Goalies tend to slide down the NHL draft lists a bit, meaning fans and pundits shouldn’t be discouraged by Koskenvuo being taken in the 5th round in 2021. The Vancouver Canucks are very happy to have him.

“Obviously, he’s got a very tall, lanky, long frame, which is always good, you know, gives a goaltender value,” Vancouver Canucks Goaltending Coach Ian Clark told VHN. “But again, it’s his work habits, his discipline, his attention to detail and it’s his athleticism, his natural athleticism for the goaltending position. All of these things are things that we look for.”

Clark and the Canucks brought all of their young goalies in prior to the start of the Vancouver Canucks full Development Camp to dig into their games and get some specialized work and instruction done over two days. Just goalies.

“The other thing I like about it is, it then frees them up to just join the broader main development camp and just be a part of the group,” Clark added. “Often when they don’t do their own work ahead, what ends up happening, you’re pulling them out here and pulling them out there and extracting them here and extracting them there and they don’t get the full value of the whole development camps. So this way they can just be a part of the group, enjoy the environment, and be a part of the quote-unquote team.”

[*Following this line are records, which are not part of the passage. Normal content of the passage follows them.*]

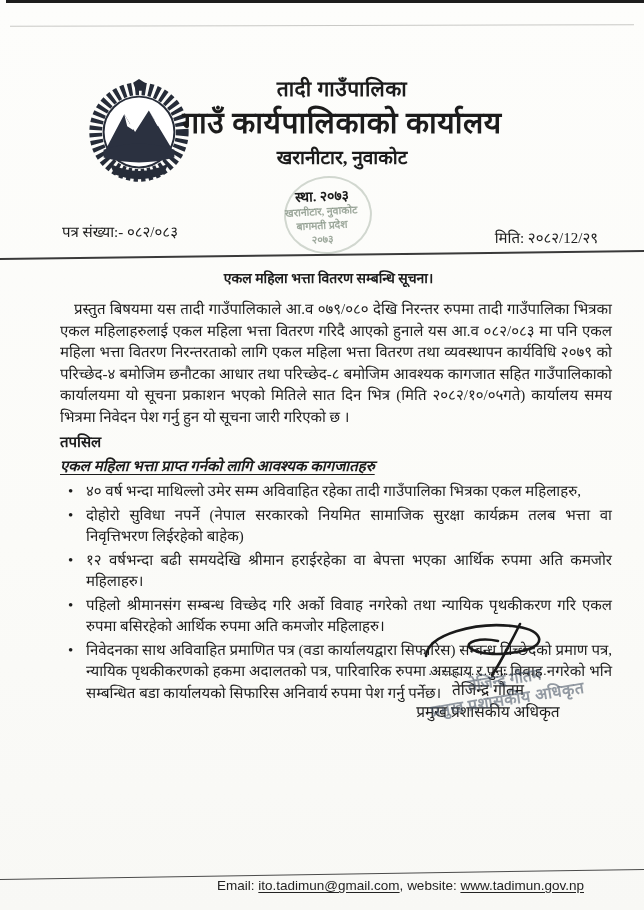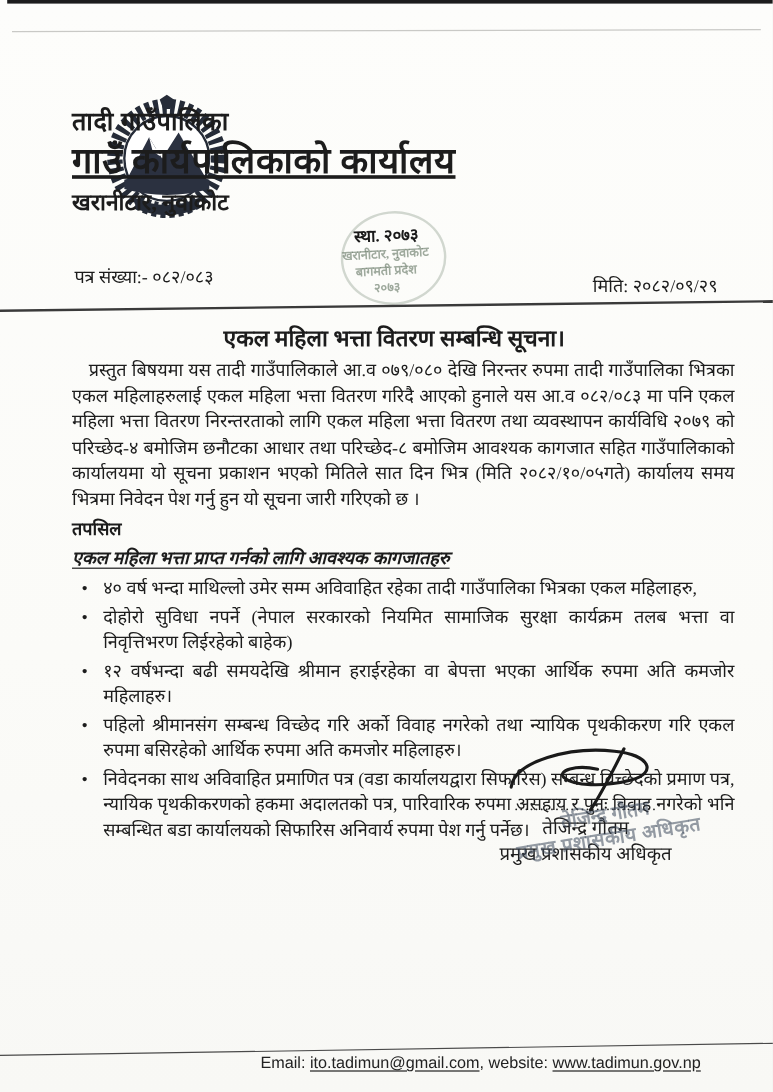"तादी गाउँपालिका" .head-center { text-align: none -> center; top: 88px -> 76px }
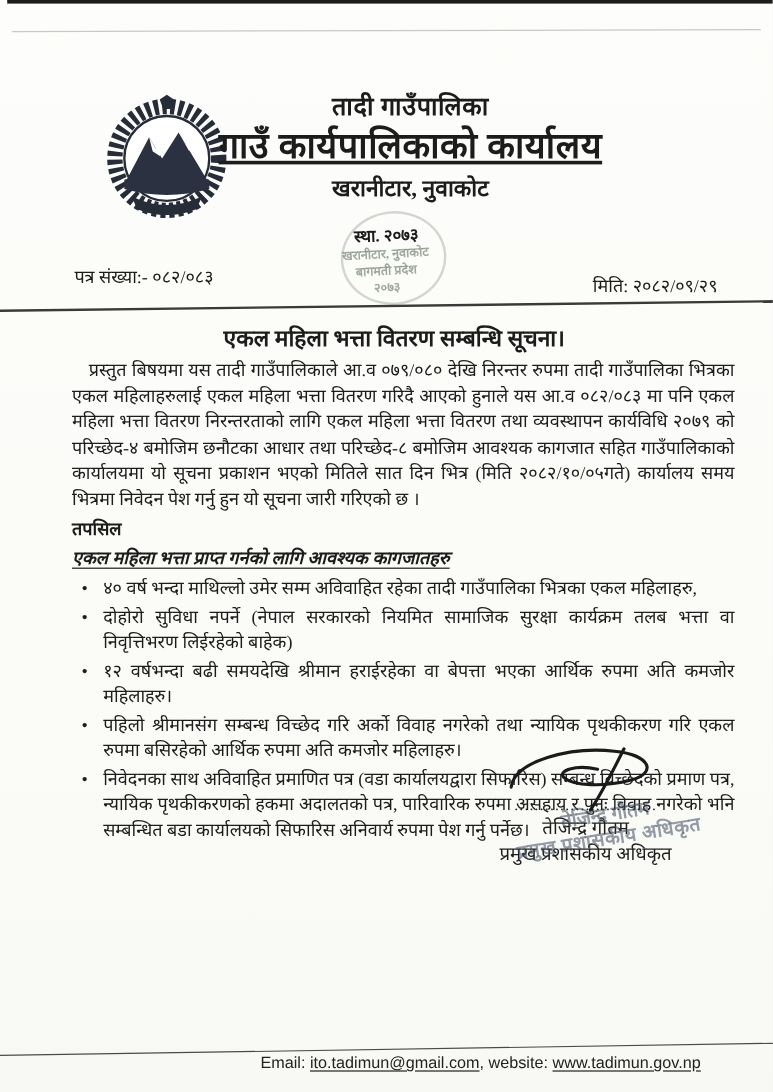"गाउँ कार्यपालिकाको कार्यालय" .office { text-decoration: underline -> none }
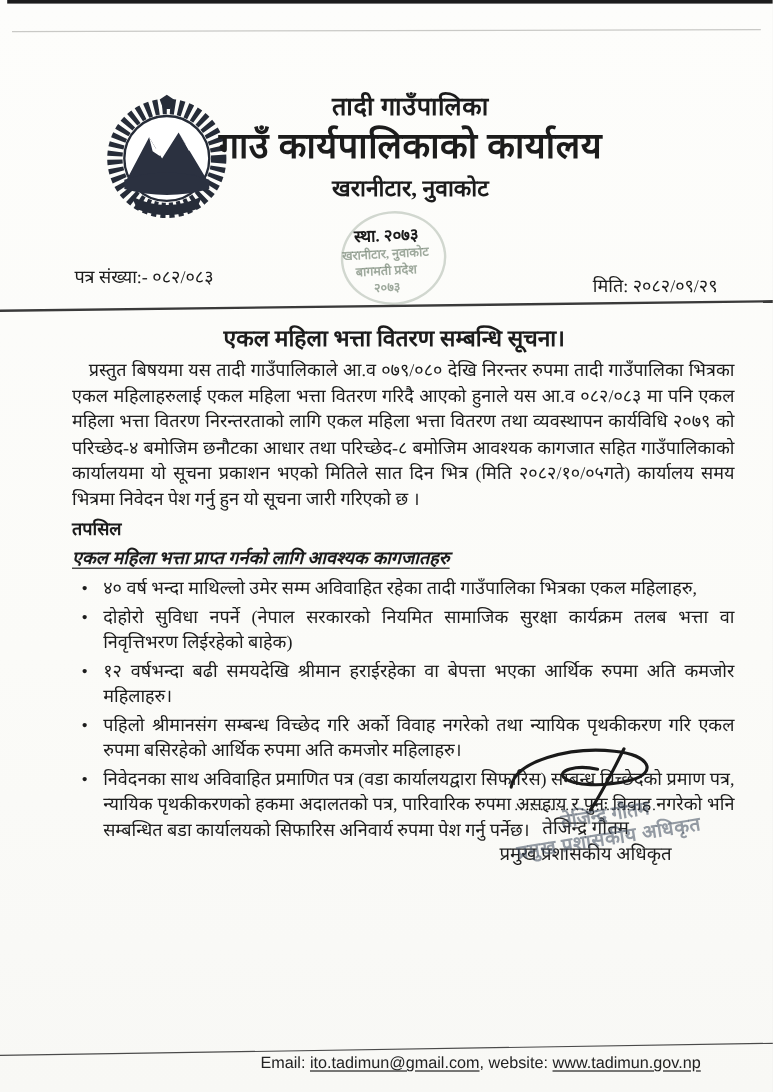"मिति: २०८२/०९/२९" div.meta-date { text: २०८२/०९/२९ -> २०८२/12/२९ }
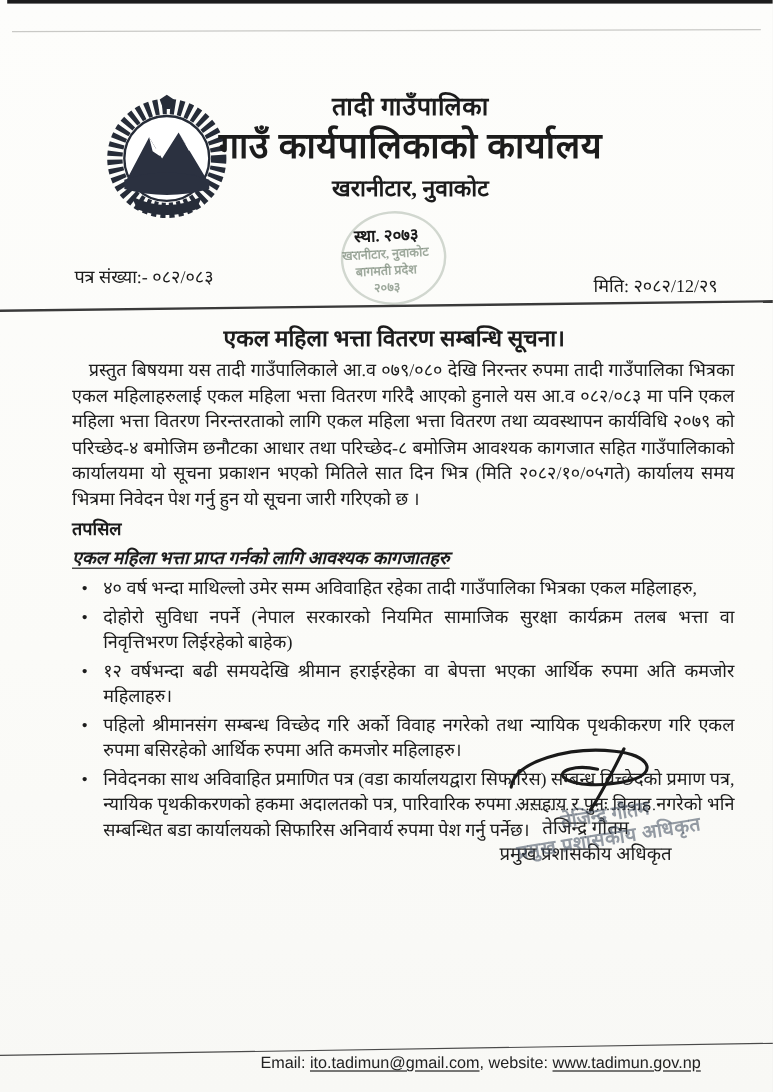"एकल महिला भत्ता वितरण सम्बन्धि" .title { font-size: 19px -> 14px }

It also allows them to immediately implement the instruction ‘Clarkie’ has given them.

“He is pretty much the best coach I have had,” Koskenvuo said. “Top notch everything, and I feel he really understands how a modern goalkeeper should play, and he’s approaching to all of us like individuals, not just trying to form all of us together. The individual (work) is great.”

High praise considering Koskenvuo has already worked with, and will continue to do so later this summer, SKA St. Petersburg (KHL) goalie coach Marko Torenius, a fellow Finn.

“He’s also a really, really good coach,” Koskenvuo added in mildly broken English, “and I think like my technique and stuff like that has been definitely improving with him and he has like, a lot of good stuff.”

After that, the goalie heads off to NCAA hockey and intense academia at Harvard in Boston.

Koskenvuo mentioned he’s comfortable adapting to the narrower North American ice surface where he said shots are “a little bit closer”, compared to the international ‘Olympic’ sized rinks that are 15-feet wider back home.

He may have a chance to apply that adaptation on a big stage as he’ll be in consideration to represent his country in the 2023 World Junior Championships that begin in December in Nova Scotia.